Geschmackssache - "Obermaier" Restaurant-Salon
Borretsch, Kerbel, Petersilie, Sauerampfer und Schnittlauch, Gurke, Knoblauch, Zwiebel, Stauden- und Knollensellerie, dazu Apfelessig, ein paar Spritzer Zitrone, eine Idee Olivenöl, Schmand, Sauerteigröstbrot: So lautet die Zutatenliste des eindrucksvollsten Gerichts in einem Restaurant, das für eines der besten Schnitzel der Stadt steht. Und der wohl besten Kalbsbouletten dazu.
Keine Frage, das Obermaier weiß nicht nur mit seinem herrlichen Sellerietatar zu überraschen, das wie im Nebenbei vorführt, was vielen vegetarischen Restaurants fehlt. Inhaberin Dunja Funke und Restaurantleiterin Mariel Jana Supka sind ausgemachte Theaterleute, die ihrem gastronomischen Unternehmen nicht zufällig den Untertitel "Salon" gegeben haben. Bis zur allgemeinen Arrestzeit fanden Kulturveranstaltungen wie Lesungen, szenische Spiele und musikalischen Darbietungen dort statt, die den Ort weit über Kreuzberg hinaus Bedeutung verliehen.
Süddeutsche- und österreichische Küche
Auch wenn eine Veranstaltung "Wenn ich Toast Hawaii sehe, muss ich immer weinen" hieß, drang der Kunstsinn auf anderem Wege in die Küche ein als über eine Hommage an das Werk des ersten deutschen Fernsehkochs. Vielleicht charakterisiert man ihn am besten, wenn man sagt, hier beschäftige sich ein sicheres Geschmacks- und Schönheitsempfinden mit klassischen Rezepten der süddeutschen und österreichischen Küche.

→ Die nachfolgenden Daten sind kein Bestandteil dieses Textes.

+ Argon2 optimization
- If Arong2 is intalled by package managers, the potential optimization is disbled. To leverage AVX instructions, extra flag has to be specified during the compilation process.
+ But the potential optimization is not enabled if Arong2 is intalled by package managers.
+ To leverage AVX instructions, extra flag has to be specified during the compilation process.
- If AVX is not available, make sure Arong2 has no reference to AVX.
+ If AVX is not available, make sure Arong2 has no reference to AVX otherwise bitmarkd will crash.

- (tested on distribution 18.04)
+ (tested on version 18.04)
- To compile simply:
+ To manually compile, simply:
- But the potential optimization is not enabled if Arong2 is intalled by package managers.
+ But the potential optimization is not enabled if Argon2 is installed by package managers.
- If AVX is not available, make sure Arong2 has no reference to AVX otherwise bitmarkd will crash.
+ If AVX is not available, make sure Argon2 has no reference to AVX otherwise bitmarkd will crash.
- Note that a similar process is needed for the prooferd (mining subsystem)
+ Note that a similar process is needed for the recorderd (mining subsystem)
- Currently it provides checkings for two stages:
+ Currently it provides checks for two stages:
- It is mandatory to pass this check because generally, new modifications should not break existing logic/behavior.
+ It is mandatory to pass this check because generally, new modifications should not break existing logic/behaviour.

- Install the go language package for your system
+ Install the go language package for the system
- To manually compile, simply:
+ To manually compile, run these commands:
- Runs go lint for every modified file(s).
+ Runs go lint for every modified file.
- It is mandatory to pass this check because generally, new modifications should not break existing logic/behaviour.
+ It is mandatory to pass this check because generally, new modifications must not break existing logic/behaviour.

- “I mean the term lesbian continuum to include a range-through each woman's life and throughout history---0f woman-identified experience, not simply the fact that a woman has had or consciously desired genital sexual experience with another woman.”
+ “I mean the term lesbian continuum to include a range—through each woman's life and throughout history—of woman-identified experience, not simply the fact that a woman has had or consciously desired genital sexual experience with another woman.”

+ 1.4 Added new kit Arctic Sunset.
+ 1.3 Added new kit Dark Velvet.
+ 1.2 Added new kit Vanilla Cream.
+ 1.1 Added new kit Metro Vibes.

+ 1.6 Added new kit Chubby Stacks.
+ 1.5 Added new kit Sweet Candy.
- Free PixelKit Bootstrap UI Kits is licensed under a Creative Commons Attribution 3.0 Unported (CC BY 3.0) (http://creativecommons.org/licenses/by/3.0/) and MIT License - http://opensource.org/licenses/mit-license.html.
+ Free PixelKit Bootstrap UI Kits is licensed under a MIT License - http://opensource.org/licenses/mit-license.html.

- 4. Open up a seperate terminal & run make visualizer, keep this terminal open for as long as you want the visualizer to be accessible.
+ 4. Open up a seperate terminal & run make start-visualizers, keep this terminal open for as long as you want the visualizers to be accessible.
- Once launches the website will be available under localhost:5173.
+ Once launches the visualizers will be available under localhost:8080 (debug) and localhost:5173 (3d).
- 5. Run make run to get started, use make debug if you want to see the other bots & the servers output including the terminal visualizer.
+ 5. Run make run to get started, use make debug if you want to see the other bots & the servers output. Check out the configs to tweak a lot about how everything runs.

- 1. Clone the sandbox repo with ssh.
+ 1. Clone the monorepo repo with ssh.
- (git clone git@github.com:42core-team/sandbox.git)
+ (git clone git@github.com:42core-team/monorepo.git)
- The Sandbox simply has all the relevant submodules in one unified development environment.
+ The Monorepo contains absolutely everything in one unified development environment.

Der von Bäumen beschattete Kiesgarten ist die ideale Bühne für den Genuss von durchweg mit hohem persönlichem Interesse bereiteten Gerichte.

Hohe Qualität
Aber zwischen einer herzhaften Leberknödelsuppe, die wärmer auf den Tisch kommen könnte und der Knödel ein bisschen lockerer, und einem Umami-tiefen Gulasch in cremiger Sauce mit dottrigen Spätzle und den obligatorischen buttrig-brotigen, von Zimt behauchten Marillenknödel gibt es auch marinierte Thunfischwürfel. Die Qualität des Einkaufs ist hoch, seine Präsentation als Würfel in einer von Soyasauce gestreiften Marinade mit frischer Kren entspricht ihr voll und ganz, der zu einer Art Osternest arrangierte Salat ist wohl ein psychologisches Element. Der eher schwäbisch orientierte Kartoffelsalat zum buttrigen Schnitzel ist es nicht. Oder nur, weil man so gerne an ihn zurückdenkt.